Doiley wants to marry his daughter Elizabeth to a learned man, Gradus; by pretending to be well-educated, Elizabeth's lover Granger successfully wins her hand.

Act I.
Two flower girls lament the fast-approaching summer: their wares will soon be widely available for free. Sandford enters and buys some flowers. Granger arrives: he has run out of money, and wishes to marry Elizabeth Doiley with her ten thousand pounds rather than any other woman with a hundred thousand. However, Sandford informs him, her father has decided to choose a suitor for her himself. Sandford tells Granger that Mr.
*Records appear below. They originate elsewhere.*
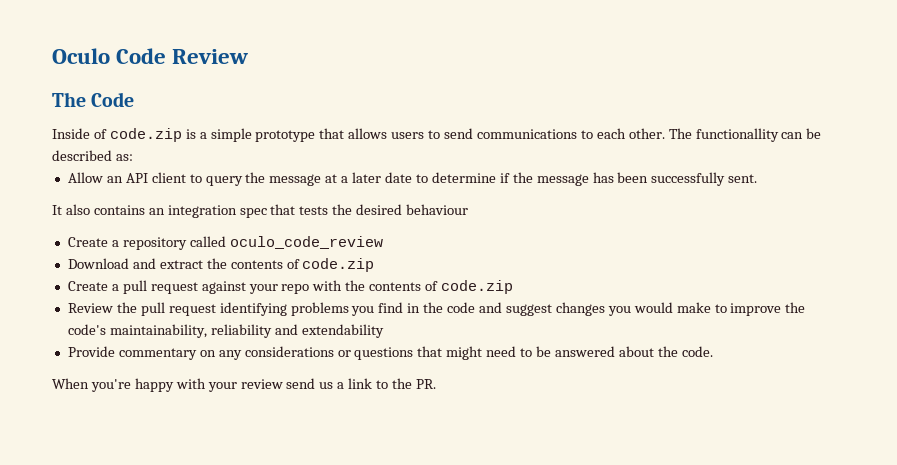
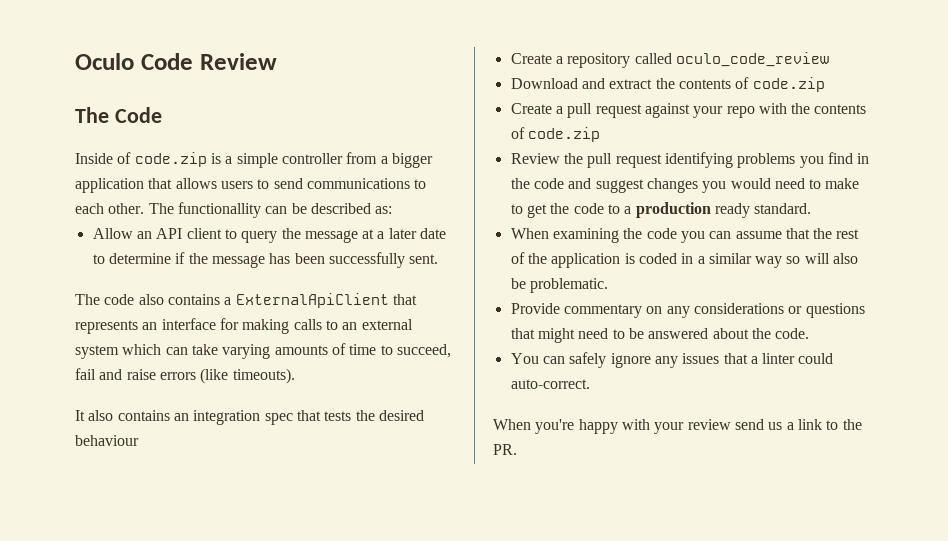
- Inside of code.zip is a simple prototype that allows users to send communications to each other.
+ Inside of code.zip is a simple controller from a bigger application that allows users to send communications to each other.
+ The code also contains a ExternalApiClient that represents an interface for making calls to an external system which can take varying amounts of time to succeed, fail and raise errors (like timeouts).
- Review the pull request identifying problems you find in the code and suggest changes you would make to improve the code's maintainability, reliability and extendability
+ Review the pull request identifying problems you find in the code and suggest changes you would need to make to get the code to a production ready standard.
+ When examining the code you can assume that the rest of the application is coded in a similar way so will also be problematic.
+ You can safely ignore any issues that a linter could auto-correct.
Doiley wants Elizabeth to marry a man with “Larning”. The Doileys expect Gradus, Elizabeth’s learned suitor. Charlotte, Elizabeth’s cousin, announces a mantua-maker’s arrival, but the guest is really Elizabeth’s clandestine suitor, Granger. Granger wants to elope immediately with Elizabeth, but she has a plan in which she will be able to secure her father’s permission to marry him. Gradus and Mr. Doiley approach; Granger throws on some women’s clothes to act as the mantua-maker. Granger acts as a Frenchwoman, and insults Gradus. After ‘she’ leaves, Gradus attempts to woo Elizabeth with classical allusions; she will have none of it. Stumped, Gradus leaves abruptly, but is detained by Charlotte, who flirts with him, and finally tells him that she can help him win Elizabeth’s heart. Charlotte teaches Gradus to press her hand and to kiss her; he does this enthusiastically. Mr. Sandford will give Gradus fashionable clothing. Miss Doiley, who has overheard the conversation between Gradus and Charlotte, praises the latter. Mr. Granger plans to dress up as his rival.

Act II.
Gradus is dressed to the nines, and has been counseled by Charlotte and Sandford to forego any mention of classical scholars. To impress Elizabeth, Gradus calls learning a “Bore” and abjures every discipline, to Doiley’s horror. Seeing that he has failed to impress Doiley, Gradus desperately asks for a private audience with Elizabeth, which her father grants. Sandford describes another young man, Wilfrid Granger’s son, who is obsessed with the sciences and has apparently disproved Newton. Doiley agrees to see him and says he will leave the bulk of his fortune to young Granger, who conveniently appears below. He is shown in. Doiley is impressed by his silences and his made up words (“phlogisticated”). Granger suggests that men were first “Quadrupedes”, then “Bipedes”, to Doiley’s delight. Doiley brings in Gradus to see which of the  men is smarter. Granger is terrified but holds his own, speaking ‘Greek’-like English. Doiley decides that Gradus has spoken English, while Granger has spoken Greek. Gradus acknowledges the fact that he has been duped, but his proposal to Charlotte is approved by Doiley, who offers to “throw in a few hundreds”.  Granger and Elizabeth are to be married the next day.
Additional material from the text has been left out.